On a nationwide basis, in 2007 major law firms employed one associate for every partner, and the overall ratio of lawyers to partners was somewhat more than 2 to 1 (2.21). This is similar to the level of leverage last seen in the legal marketplace in 1998. Between 1999 and 2005, law firms reported relatively higher leverage ratios. (See Table 1.) While the fluctuation in these figures is obvious, the reasons for the fluctuation are less so.
Not surprisingly, regardless of the measure used, on average, larger law firms leverage their partners with associates and other lawyers to a greater degree than do smaller firms. For example, the ratio of associates to partners in firms of 250 or fewer lawyers is about 0.7. Leverage figures are substantially higher for firms of 501 or more lawyers. In firms of more than 700 lawyers, the figure is about double, at 1.39. A measure based on all lawyers shows a similar progression, from 1.88 to 2.61. (See Table 2.)
This is according to recent analyses of the 2007-2008 NALP Directory of Legal Employers, the annual compendium of legal employer information published by NALP. The 2007-2008 Directory represents over 135,000 lawyers in more than 1,500 law offices nationwide, primarily, though not exclusively, in firms of more than 100 lawyers. The analyses reveal that, whether measured as the ratio of all lawyers to partners, as the ratio of associates to partners, or as the ratio of other lawyers, e.g., of counsel, senior and staff attorneys, to partners, law firms vary widely in their mix of lawyers.
City averages for leverage vary from city to city. Among the cities with the greatest representation in the Directory, lawyer/partner ratios ranged from a low of about 1.6 in Birmingham, Grand Rapids, Milwaukee, and New Orleans, to a high of 3.15 in New York City. Leverage in a number of cities, including Detroit, Minneapolis, Portland, OR, Seattle, and Tampa/St. Petersburg, is just slightly higher, in the 1.68 to 1.80 range. On the high end, however, only San Jose comes close to matching the leverage levels of New York City firms. Most of the other cities are not too far from the national average of 2.21.
Likewise, only in New York City does the ratio of associates to partners begin to approach 2.0 (1.85). San Jose is second at 1.70. The list bottoms out at less than 0.5 in Detroit and Grand Rapids. This measure of leverage is less than 1.0 in a number of cities.

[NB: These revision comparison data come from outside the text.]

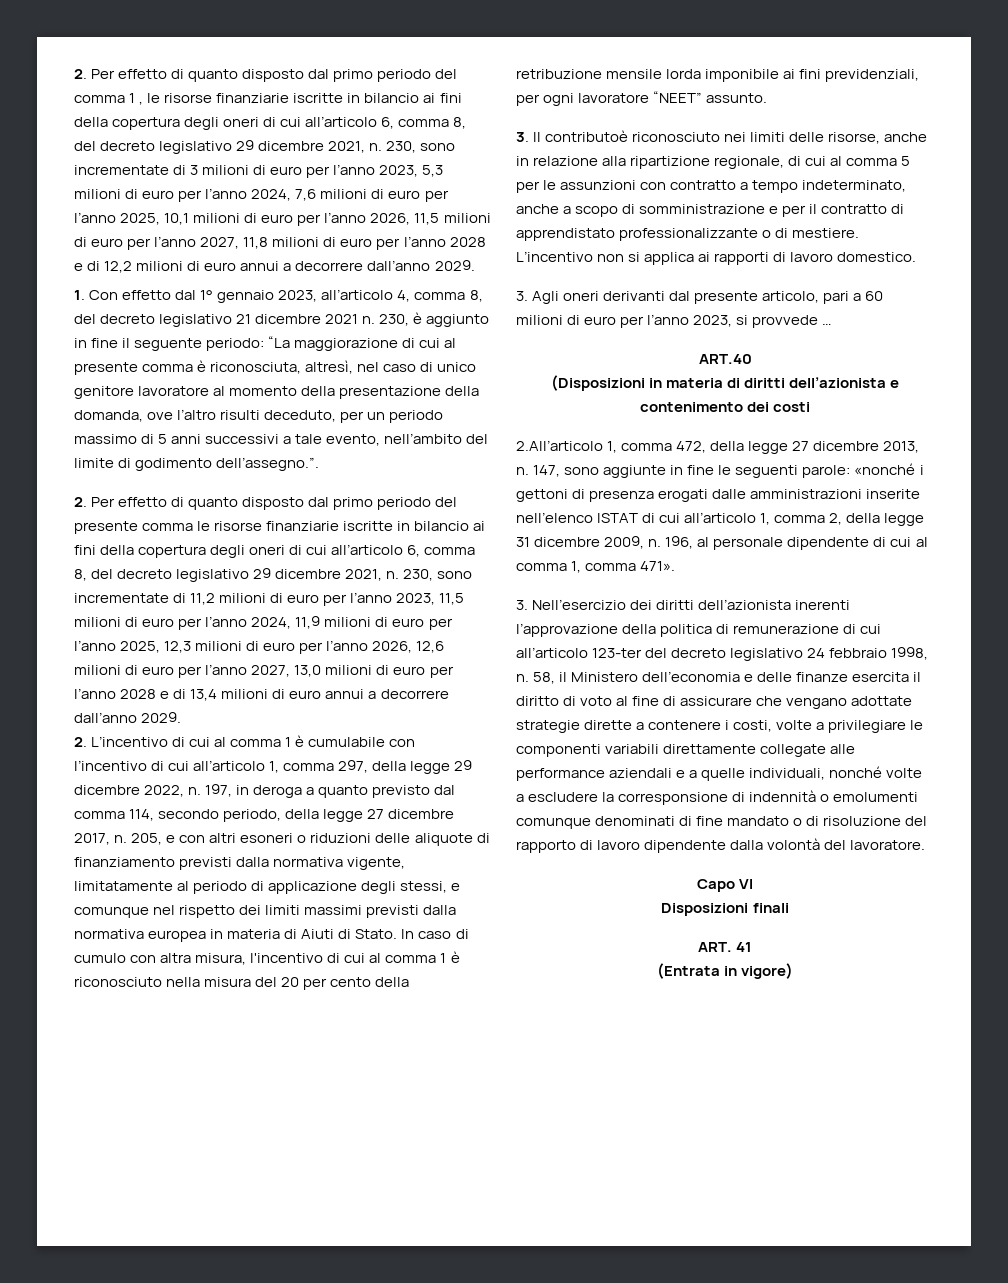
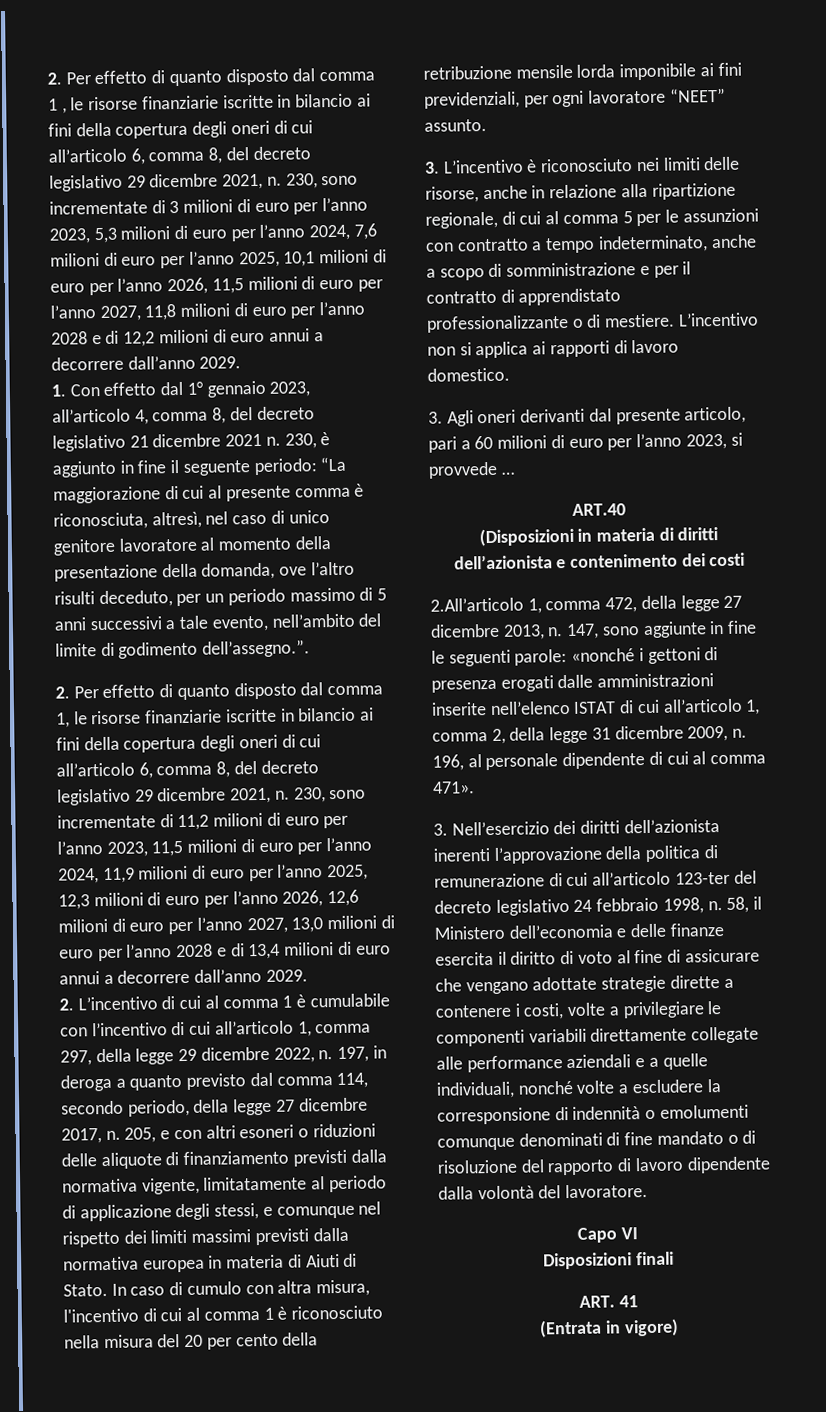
- 2. Per effetto di quanto disposto dal primo periodo del comma 1 , le risorse finanziarie iscritte in bilancio ai fini della copertura degli oneri di cui all’articolo 6, comma 8, del decreto legislativo 29 dicembre 2021, n.
+ 2. Per effetto di quanto disposto dal comma 1 , le risorse finanziarie iscritte in bilancio ai fini della copertura degli oneri di cui all’articolo 6, comma 8, del decreto legislativo 29 dicembre 2021, n.
- 2. Per effetto di quanto disposto dal primo periodo del presente comma le risorse finanziarie iscritte in bilancio ai fini della copertura degli oneri di cui all’articolo 6, comma 8, del decreto legislativo 29 dicembre 2021, n.
+ 2. Per effetto di quanto disposto dal comma 1, le risorse finanziarie iscritte in bilancio ai fini della copertura degli oneri di cui all’articolo 6, comma 8, del decreto legislativo 29 dicembre 2021, n.
- 3. Il contributoè riconosciuto nei limiti delle risorse, anche in relazione alla ripartizione regionale, di cui al comma 5 per le assunzioni con contratto a tempo indeterminato, anche a scopo di somministrazione e per il contratto di apprendistato professionalizzante o di mestiere.
+ 3. L’incentivo è riconosciuto nei limiti delle risorse, anche in relazione alla ripartizione regionale, di cui al comma 5 per le assunzioni con contratto a tempo indeterminato, anche a scopo di somministrazione e per il contratto di apprendistato professionalizzante o di mestiere.
- 196, al personale dipendente di cui al comma 1, comma 471».
+ 196, al personale dipendente di cui al comma 471».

Since leverage is generally higher in larger firms, differences between cities reflect to some extent differences in size composition. However, similarities with respect to firm size don’t necessarily translate into similar leverage figures. For example, looking at cities with a similar percentage of offices from firms with more than 250 lawyers, such as Austin, New York, Los Angeles, and Raleigh/Durham, leverage levels are very different, ranging from just over 2.0 in Austin, to 3.15 in New York. The prevalence of offices in firms of more than 250 lawyers is highest in Northern Virginia and the San Jose area, but leverage stands at 2.05 in the former and 2.91 in the latter. Thus, while this information is among the most comprehensive available, it does not readily provide insight into other factors that likely play a role in determining the leverage decisions of an individual firm, nor the reasons for the averages in a given area. However, these figures do provide a useful description of the current application of leverage within the nation’s major law firms, and how it has varied in the past decade.
The 2007-2008 NALP Directory of Legal Employers, which provides the individual firm listings on which the 2007 aggregate analyses are based, is available online at www.nalpdirectory.com.
Table 1. Law Firm Leverage Nationwide — 1995-2007
Table 2. Law Firm Leverage — 2007
Source: The 2007-2008 NALP Directory of Legal Employers. For law firms that repeated firmwide demographic information for each office listing, demographic information was retained for just one office to avoid double counting. Some city information includes one or more offices in adjacent suburbs. Orange County includes offices in Costa Mesa, Irvine, and Newport Beach. The San Jose area includes offices in Cupertino, Menlo Park, Mountain View, Palo Alto and E. Palo Alto, Redwood Shores/Redwood City, San Jose, and Sunnyvale. The Northern New Jersey/Newark area includes offices in Newark, Livingston, Saddle Brook, Roseland, West Orange, Florham Park, Hackensack, Morristown, Parsippany, Short Hills, Westfield, Bridgewater, Somerset, and Woodbridge. Northern Virginia includes offices in Falls Church, McLean/Tysons Corner, Reston, Vienna, and Alexandria. State figures exclude cities reported separately.